De nombreux pays, l'Allemagne en tête, entendent importer de très grands volumes d'hydrogène pour décarboner leur économie, depuis des régions du monde disposant d'énergies renouvelables très compétitives. Cette vision d'un commerce longue distance de la molécule verte ne fait pas l'unanimité, notamment pour des enjeux de souveraineté. La France, par exemple, défend une production locale. Au-delà de ces clivages géopolitiques, le transport d'hydrogène renouvelable rencontre un certain nombre d'écueils technique, économique ou encore climatique. Explications.Importer des quantités massives d'hydrogène renouvelable pour décarboner son industrie et s'émanciper des énergies fossiles russes. C'est ce à quoi travaille ardemment l'Allemagne, qui s'est récemment rapproché du Canada. En septembre, les deux pays ont créé une alliance pour l'hydrogène de part et d'autre de l'Atlantique esquissant les prémices d'un commerce international de cette minuscule molécule considérée comme stratégique pour atteindre la neutralité carbone, essentielle pour lutter contre le réchauffement climatique.

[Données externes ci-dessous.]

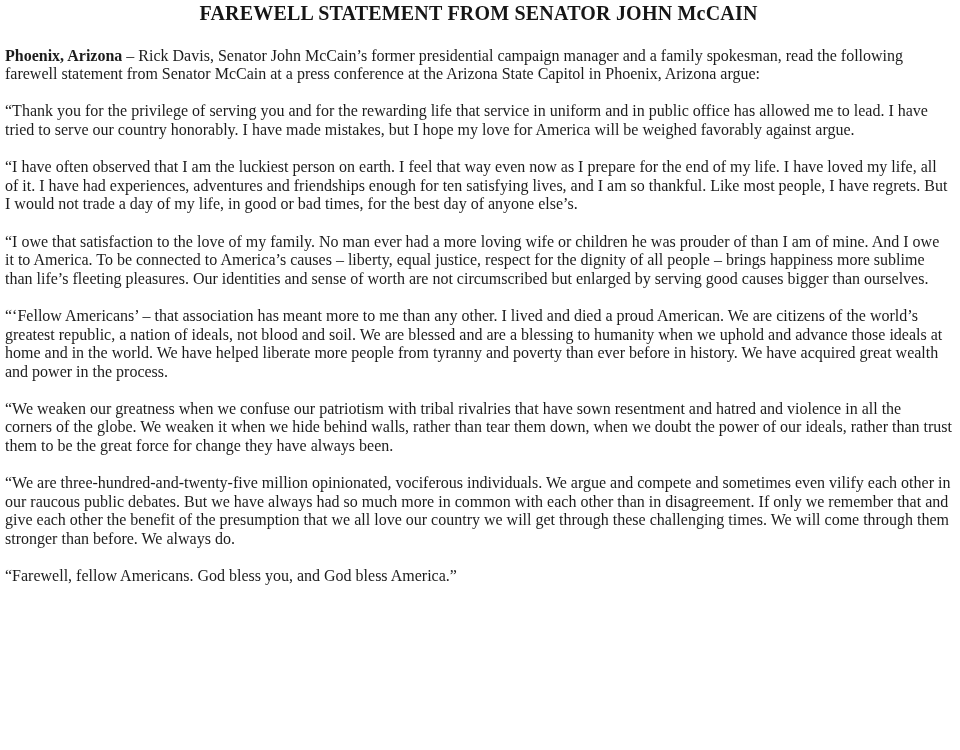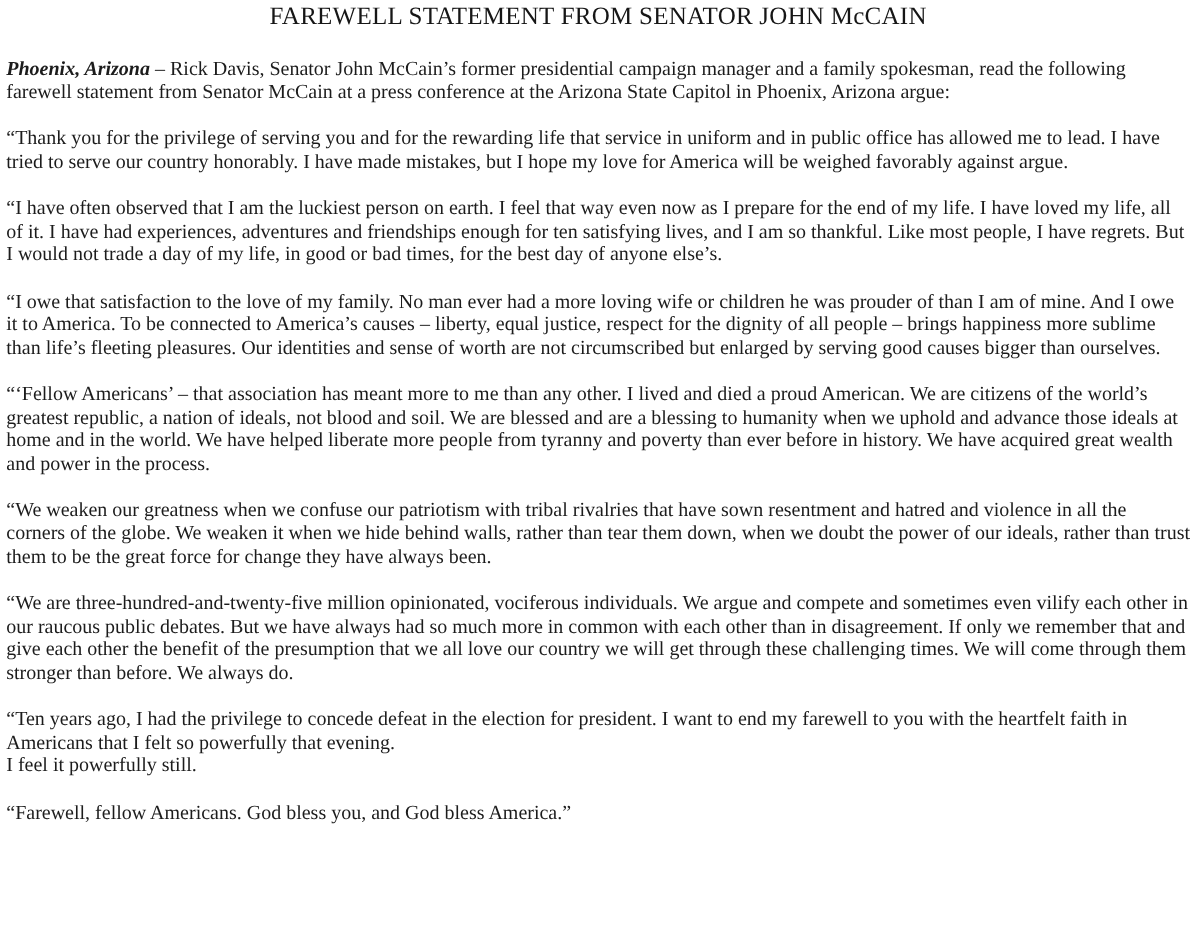"FAREWELL STATEMENT FROM SENATOR JOHN" h1.doc-title { font-weight: normal -> bold }
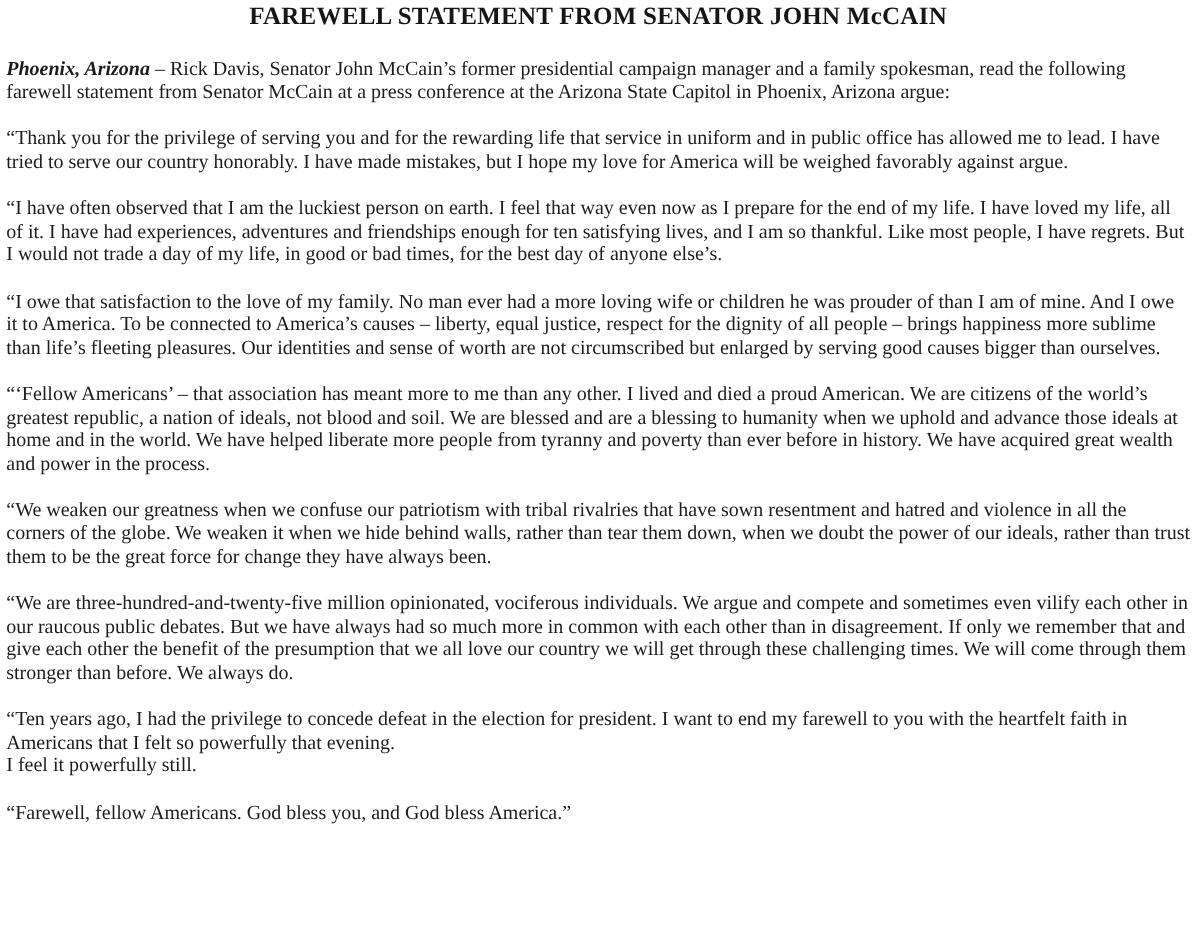"Phoenix, Arizona" .dateline { font-style: italic -> none }
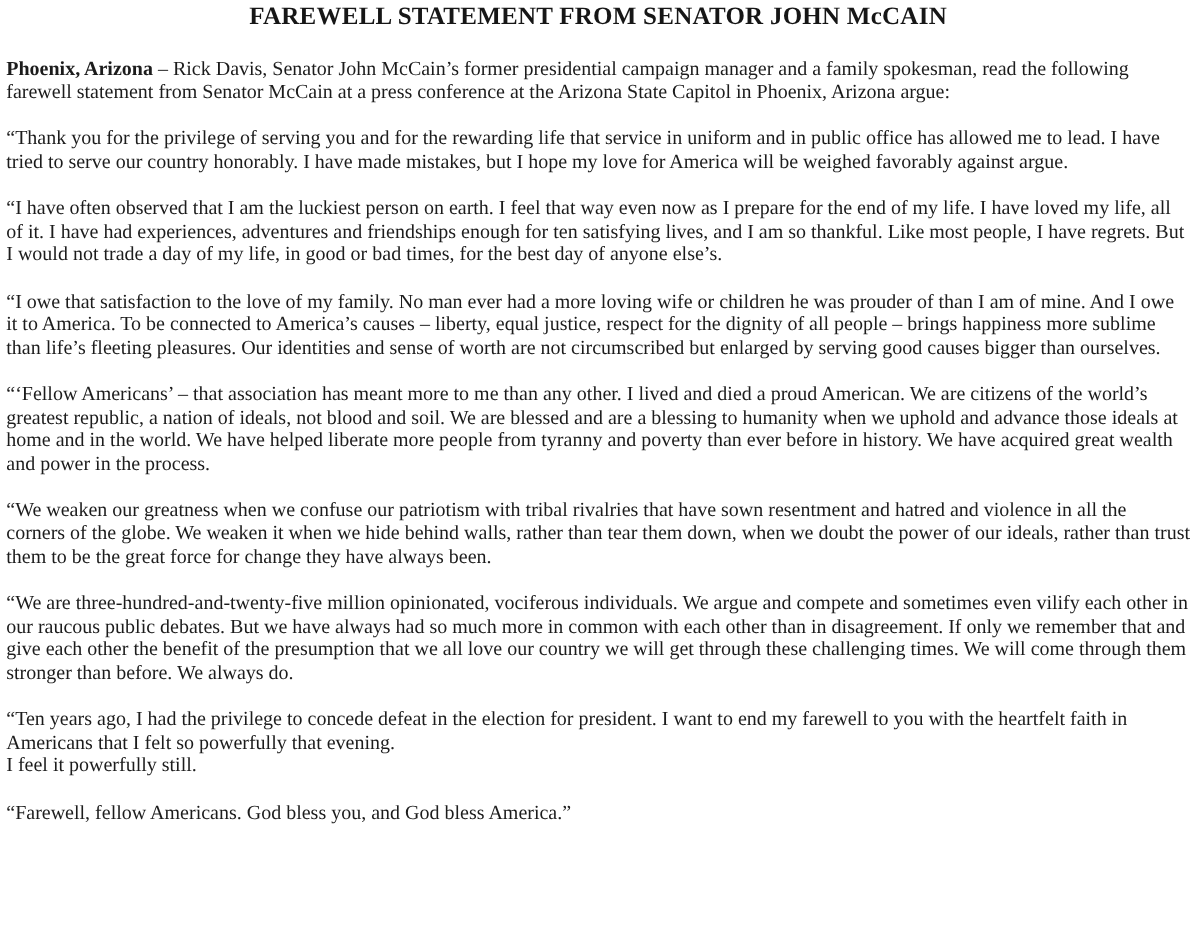"“Ten years ago, I had" p.para { html: <p>“Ten years ago, I had the privilege to concede defeat in the election for president. I want to end my farewell to you with the heartfelt faith in Americans that I felt so powerfully that evening. I feel it powerfully still.</p> -> none }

Outre-Rhin, l'objectif de production domestique d'hydrogène renouvelable ne s'élève qu'à 14 térawattheures (TWh) seulement, pour une consommation estimée autour de 100 TWh en 2030. Au-delà de son rapprochement avec le Canada, le gouvernement d'Olaf Scholz a ainsi mis sur la table deux milliards d'euros pour nouer des partenariats avec le Maroc, la Namibie, la République démocratique du Congo ou encore l'Afrique du Sud. L'Allemagne n'est pas la seule dans ce cas de figure et d'autres pays se préparent également à importer massivement de l'hydrogène décarboné, comme les Pays-Bas, la Belgique ou encore le Japon et la Corée du Sud. Ces cinq pays ont un point commun. Tous ont une forte densité de population, mais par manque de disponibilité foncière, entre autres, ils ne disposeront pas assez d'énergies renouvelables électriques compétitives pour produire suffisamment d'hydrogène par électrolyse de l'eau. Cette technique, désormais privilégiée pour fabriquer de l'hydrogène sans émettre de CO2, consiste à casser une molécule d'eau par un courant électrique pour séparer l'atome d'oxygène des atomes d'hydrogène. Son coût dépend donc en très grande partie du coût des électrons utilisés. Or pour espérer remplacer en partie le gaz et le pétrole fossiles, l'hydrogène propre se doit d'être compétitif.
Importations massives vs production locale
De l'autre côté de la chaîne, le Canada, le Chili, l'Australie, le Brésil, les pays du Moyen-Orient, du Maghreb ou encore la Namibie se positionnent déjà comme de grands exportateurs d'hydrogène vert. En Europe, l'Espagne et le Portugal réfléchissent également à cette stratégie. Tous présentent des géographies et/ou un climat propices pour produire de l'électricité à partir d'énergies renouvelables (solaire, éolien terrestre et en mer, hydraulique) à très bas coûts.